Une fois qu'on a vécu ça, qu'on a été au milieu d'une telle scène de guerre, on se dit que ça peut arriver n'importe où, n'importe quand, à n'importe qui. C'est ça qui est compliqué. On aimerait bien retrouver ce qu'on était avant.
Sophie Desvergnes, rescapée de l'attentat de Niceà France 3
Des trois amis, Patrick Prigent est le seul à pouvoir revenir sur la promenade des Anglais. Depuis l'attentat, le policier municipal accompagne les rescapés au sein de l'association Life for Nice. C'est en se tournant vers les autres qu'il a retrouvé du sens à sa vie.
"Quand le camion quitte le trottoir, il est à 1,50 m de moi", se souvient Patrick Prigent. "Toutes les personnes qui étaient là n'y sont plus. On culpabilise, on se demande pourquoi on n'y est pas resté aussi ?"
Un matin, à l'hôpital, je me suis parlé à moi-même. Je me suis engueulé : 'pourquoi tu baisses les yeux ? Pourquoi tu ne relèves pas la tête ?'
Patrick Prigent, président de l'association Life for Niceà France 3
Dans sa reconstruction, Patrick a choisi d'accompagner Sophie dans cette plongée.
Une plongée qui métamorphose
Sur le bateau, comme une nouvelle épreuve, un orage éclate au moment où il faut se jeter à l'eau. Valéry Luczynski, courageux, se lance en premier.
Une sensation magique, qui ne s'explique pas seulement par la beauté des fonds marins.

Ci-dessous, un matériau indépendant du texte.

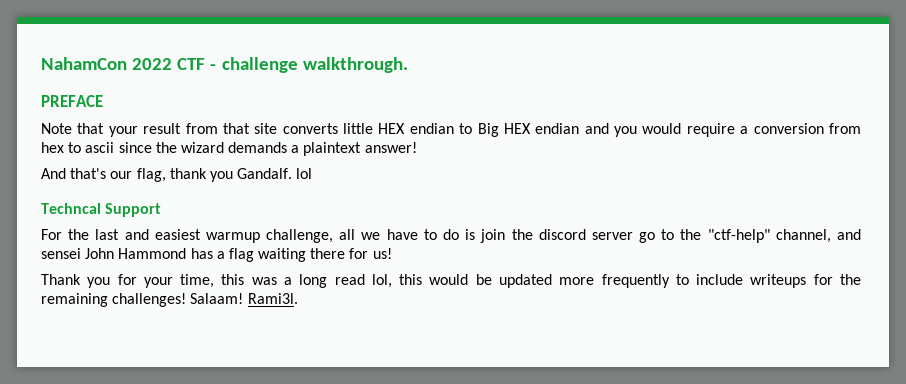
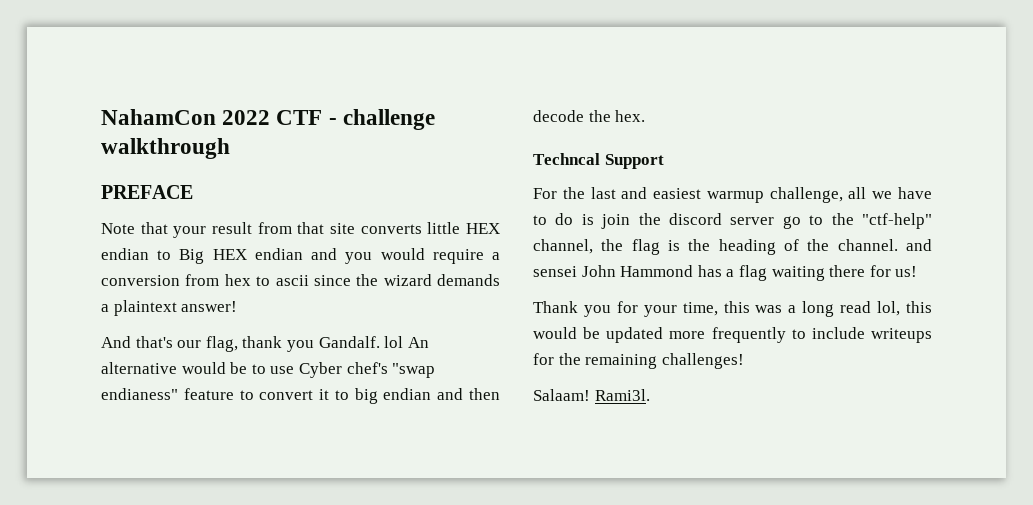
[302,57,408,73] walkthrough. -> [101,138,230,159] walkthrough
(313, 173) none -> [407,337,429,348] [101,362,436,378] [101,388,500,404] [533,110,646,122] An alternative would be to use Cyber chef's "swap endianess" feature to convert it to big endian and then decode the hex.
(831, 236) none -> [601,239,898,255] the flag is the heading of the channel.
(187, 300) none -> (744, 361) //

Passé quelques minutes, la respiration se fait plus profonde, plus calme.
D'après une étude réalisée à Nice ces derniers mois, respirer sous l'eau activerait des zones de bien-être.
Après sa plongée, l'homme paraît métamorphosé.
C'était merveilleux ! Beaucoup d'émotions et très heureux de l'avoir fait. Je suis FIER DE MOI !
Valéry Luczynski, rescapé de l'attentat de Niceà France 3
Depuis le bateau, Patrick Prigent veille sur la plongée de Sophie Desvergnes. "Je me suis dit : 'détends-toi, laisse-toi guider'... Et ça s'est bien passé !", raconte-t-elle. "Un calme absolu, c'était trop bien !" Sophie Desvergnes a le sourire aux lèvres.
À bord, durant le retour, l'ambiance a complètement changé. Et Valéry Luczynski fait même des projets : "me remettre à la natation".
Je vais replonger, je vais réussir et je vais tourner la page !
Valéry Luczynski, rescapé de l'attentat de Niceà France 3
Un processus qui sera encore long, mais tous les trois en sont convaincus : la plongée pourra les aider.